Carl Jung’s paintings at the 55th Venice Biennale, 2013
Carl Gustav Jung: The Red Book [page 655], 1915-1959. Paper, ink, tempera, gold paint, red leather binding 40 x 31 x 10cm 2009 Foundation of the Works of C.G. Jung, Zürich. First published by W.W. Norton & Co., New York 2009
The 55th Venice Biennale opened on 28 May this year and there seemed to be more delegates than ever. The galleries were heaving. The official selection housed in the Arsenale and main pavilion comprised paintings, prints, photographs and installations by ‘outsider’ artists. Outsiders are unknown practitioners, uncelebrated, untrained. The artists were invariably blind, deaf, depressed, disabled, dead, autistic or perpetually grieving. The curator, Massimiliano Gioni, chose his theme of works by unknown artists as if not only was one not enough, but that a hundred were not enough either.
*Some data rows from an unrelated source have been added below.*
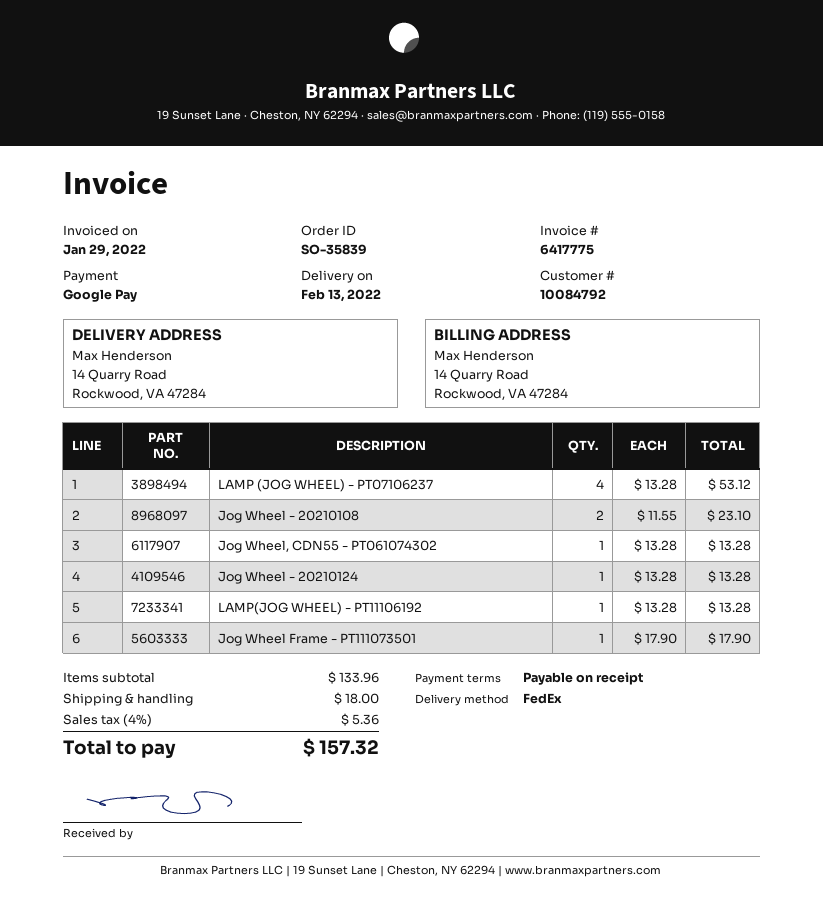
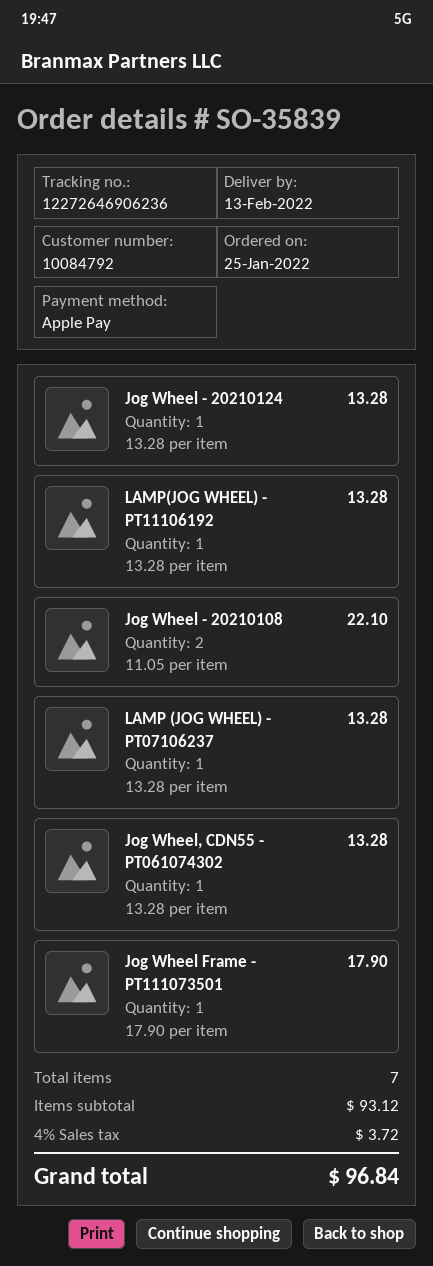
payment method: Google Pay -> Apple Pay
LAMP (JOG WHEEL) - PT07106237: 4 x 13.28 = 53.12 -> 1 x 13.28 = 13.28
Jog Wheel - 20210108: 2 x 11.55 = 23.10 -> 2 x 11.05 = 22.10
subtotal: 133.96 -> 93.12
shipping: 18.00 -> none
tax: 4% = 5.36 -> 4% = 3.72
total: 157.32 -> 96.84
Whole galleries of one type of portrait, for example, were presented obsessively, repeated over and over again, to an overall effect of neglect of quality and a focus on quantity.
For me, there was too much to take in and judging by the speed of my companion attendees as they passed rapidly through the halls, it was too much for them too. And while much of the art in the Arsenale is often of a style that attracts much serious attention, the overkill of repeated images killed off any initial interest. However, what lifted it from its deathbed were the blurbs. The life histories of the artists outshone the actual art, blurring the lines between what activities soothed and what showed actual talent.
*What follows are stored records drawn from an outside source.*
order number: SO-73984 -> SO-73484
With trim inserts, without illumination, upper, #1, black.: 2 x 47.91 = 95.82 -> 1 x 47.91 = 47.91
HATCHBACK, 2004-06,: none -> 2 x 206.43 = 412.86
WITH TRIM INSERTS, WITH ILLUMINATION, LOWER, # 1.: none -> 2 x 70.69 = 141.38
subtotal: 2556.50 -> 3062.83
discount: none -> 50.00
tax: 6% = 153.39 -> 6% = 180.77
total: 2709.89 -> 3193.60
Take the work by Roberto Cuoghi, a man from Modena, Italy, who, at the age of twenty-four, attempted to transform himself into his father. He put on much body weight, grew a long beard, dyed his hair white, wore his father’s clothes and copied his mannerisms. For seven years he removed himself from his former life and only when his father died did he revert to his former self.
Another, California’s Matt Mullican expressed his experiences while on drugs and in trances through the installation of numerous rectangular blocks, named ‘That Person’ mounted on walls, showing his lived experience.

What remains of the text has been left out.